American Airlines' Parent Takes Anti-Takeover Precautions
Feb. 14, 1986
FORT WORTH, Texas (AP) _ AMR Corp., parent company of American Airlines, has taken steps to thwart any unfriendly acquirers by adopting a so-called ''poison pill'' shareholders rights strategy.
The corporation's board of directors Thursday declared a dividend distribution of one preferred stock purchase right on each outstanding share of AMR common stock.
Robert L. Crandall, AMR chairman and chief executive officer, said the action guards against anyone's ''abusive tactics'' to gain control of AMR without paying all stockholders a premium.
''They do not prevent a takeover, but should encourage anyone seeking to acquire the company to negotiate with the board prior to attempting a takeover,'' Crandall said.
AMR spokesman Lowell Duncan called the move ''prudent business'' and said it does not stem from any real or anticipated attempt to take over AMR. He said the company had been contemplating such a strategy for nearly a year.
Airline analysts said they knew of no attempts or planned attempts to acquire AMR, holding company for the country's second-biggest airline next to United Airlines. AMR had its most profitable year in 1985, with earnings of $345.8 million, compared with $233.9 million in 1984.
It is the third company in the airline industry to adopt such an anti- takeover strategy this year. The others are USAir, sometimes mentioned as a possible takeover target, and financially troubled Eastern Airlines, in which militant union leaders have called on employees to purchase Eastern stock.
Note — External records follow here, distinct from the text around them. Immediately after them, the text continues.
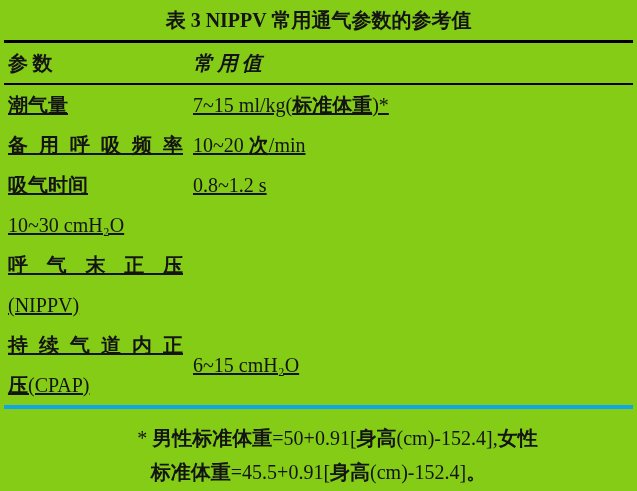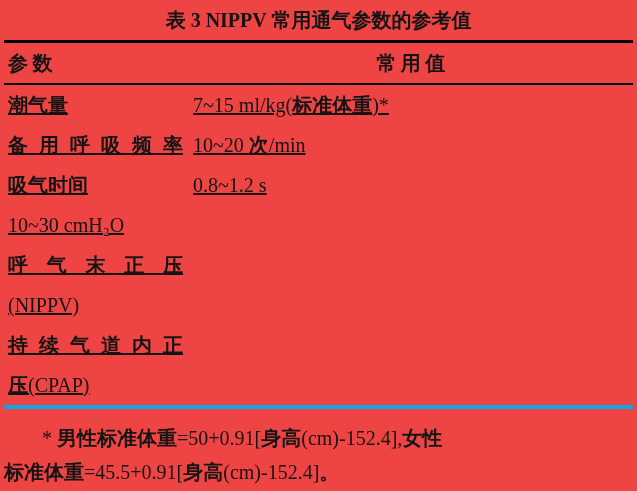"表 3 NIPPV 常用通气参数的参考值" .page { background: #ef4444 -> #84cc16 }
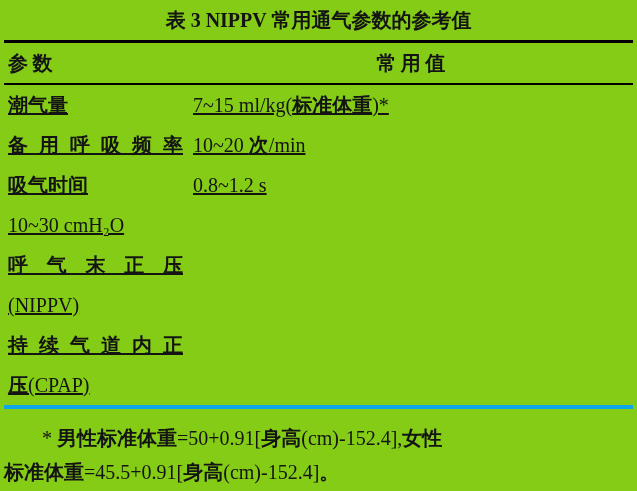"常用值" .center { font-style: none -> italic; text-align: center -> left }
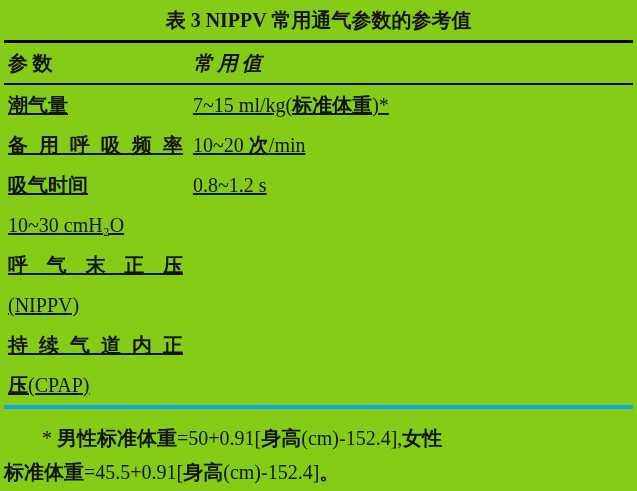"6~15 cmH₂O" div.col-v { html: none -> <div> <div>6~15 cmH₂O</div> </div> }
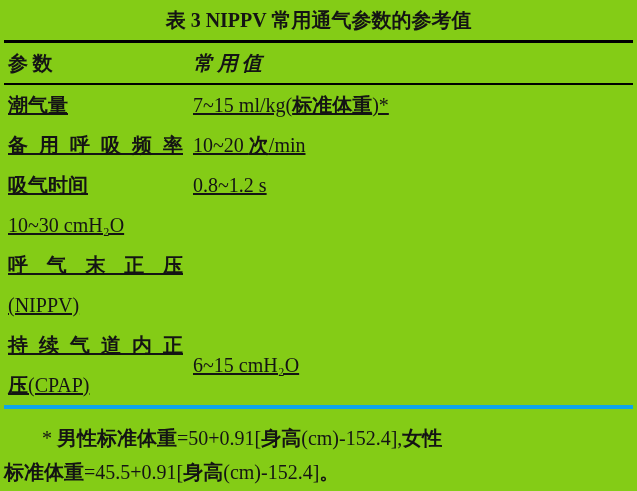"* 男性标准体重=50+0.91[身高(cm)-152.4],女性" .foot { text-align: none -> center }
Under AMR's plan, each purchase right will entitle stockholders to buy one one-hundredth of a share of a new series of junior participating preferred stock at an exercise price of $200.
The rights can be used only if a person or group acquires 20 percent or more of AMR's common stock or announces a tender offer that woul result in ownership of 30 percent or more of the common stock, Duncan said.
If AMR is acquired in a merger or other business combination transaction, each right will entitle its holder to buy, at the right's current exercise price, a number of the acquiring company's common shares having a market value at that time of twice the right's exercise price.